Perspective
PASTOR DAVE’S MUSINGS FROM THE HEARTLAND
December 5, 2021
PERSPECTIVE
Saturday, November 6, Diane, two of our granddaughters and I experienced “The Lume: Van Gogh: at the Newfields in Indianapolis, Indiana. The Lume is a permanent 2,000 sq. m. immersion gallery weaving powerful imagery from 150 state-of-the-art projects onto a tapestry of surfaces. The experience includes an evocative musical score and is layered with suggestive aromas that ignites one’s imagati0n and stirs one’s soul. The space includes a place to purchase integrated, themed food and beverages. A portion of the presentation focused on the work that Van Gogh did when he was institutionalized for mental illness.
A week later Diane and I attended a concert by the South Bend Symphony Orchestra at the Morris Performing Arts Center in South Bend, Indiana. The orchestra’s first number was “Jabberwocky,” a musical interpretation of Lewis Carroll’s Through the Looking-Glass.” The middle selection featured Dylana Jenson and Samuel Baber’s violin concerto. The concluding number was Robert Schumann’s Symphony No. 2 in C major. Schumann composed the piece during one of his early episodes of mental illness. The symphony takes us on a journey from darkness to light.
The week after attending the symphony I reread Rex Stout’s final Nero Wolfe mystery A Family Affair. Near the end Archie Goodwin reports on the phone to Wolfe what he and Saul have found in an apartment they have been searching. In part Archie tells Nero, “You may be a genius, but nuts. I once looked genius up in that gook of quotations. Somebody said that all geniuses have got a touch of madness. …“ To which Wolfe interrupts, “Seneca.”(A Family Affair, p. 132)
These three illustrations would seem to suggest that there is some relationship between creativity and mental illness. There is a general understanding that left-brain persons approach the world from the perspective of math and logic skills while right-brain persons are more creative in their approach. On the negative side right-brain persons who live on the edge of creativity like Van Gogh and Schumann may well flirt with losing touch with the accepted parameters for reality. On the positive side they are able to expand other people’s perspective of the world in which we live.
It would seem logical that the right-brain is the home for religious experiences such as those described by Old Testament prophets. Persons with such orientations are open to experience that which, for the most part, escape those who tend to be left-brained. In the New Testament John the Baptist was able to see a slice of reality that escaped most of the people of his day. It is no accident that he was called a voice crying in the wilderness. His lifestyle was hardly the fashion of the day. Never-the-less for those who came to hear him, including Jesus, he was able to give a perspective that helped his hearers better understand what God was up to in their day.
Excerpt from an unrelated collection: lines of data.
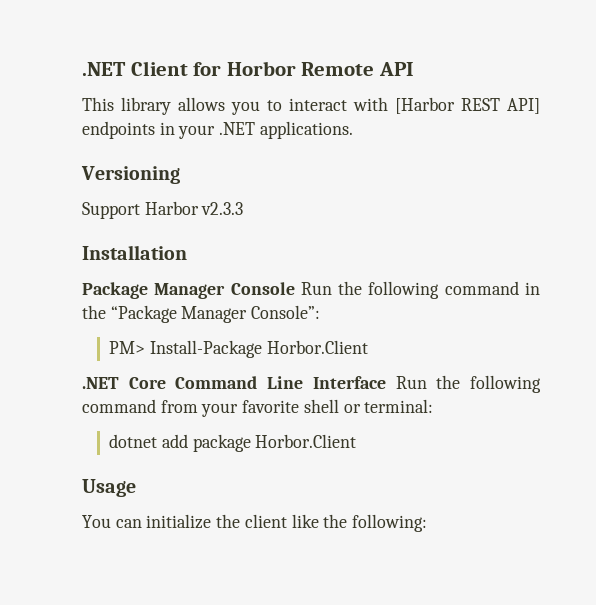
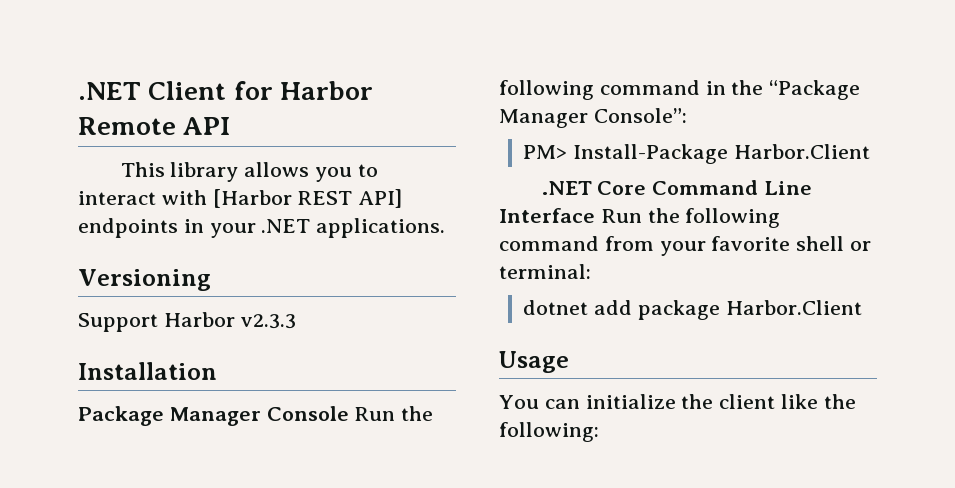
[226,61,296,76] Horbor -> [279,81,373,100] Harbor
[266,340,368,354] Horbor.Client -> [733,144,870,159] Harbor.Client
[255,434,357,448] Horbor.Client -> [725,300,862,315] Harbor.Client

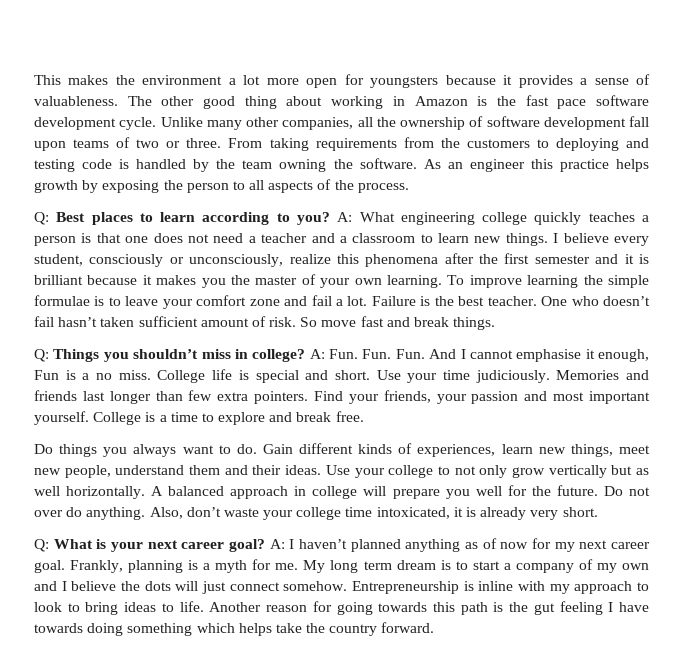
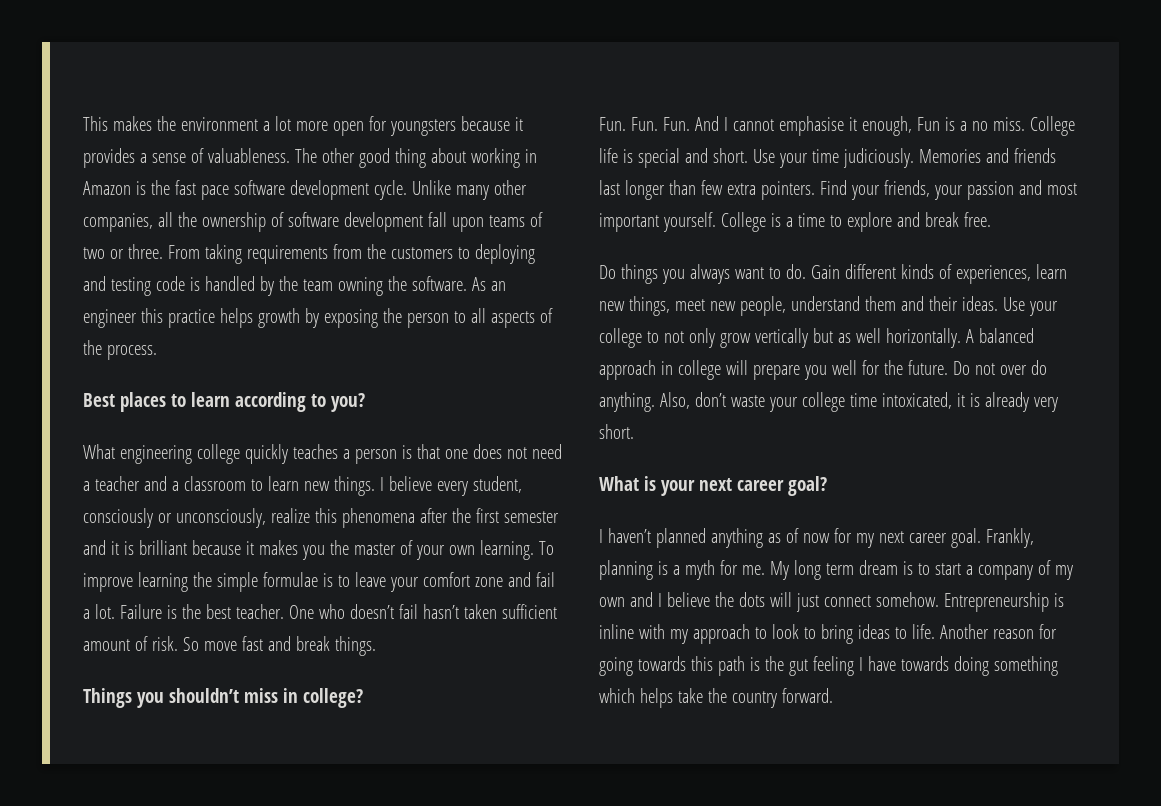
[34,212,49,225] Q: -> (157, 352) none
[337,212,353,222] A: -> (365, 402) //
[34,349,49,362] Q: -> (376, 646) none
[309,349,325,359] A: -> (363, 698) //
[34,539,49,552] Q: -> (634, 431) none
[269,539,285,549] A: -> (827, 486) //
All of us see life from different perspectives. Some of us tend to be primarily left-brain and others tend to be right-brain. I suspect that there are those who are a combination of the two. None of us have a lock on the true perspective of reality. As Paul says in I Corinthians now we only see in part. (I Cor. 13:12b) Artists help us to expand our perspective of our world by putting into paintings and music what they see and feel. They can also give some insight into the world of those who descend into mental illness and help us better understand from where they come.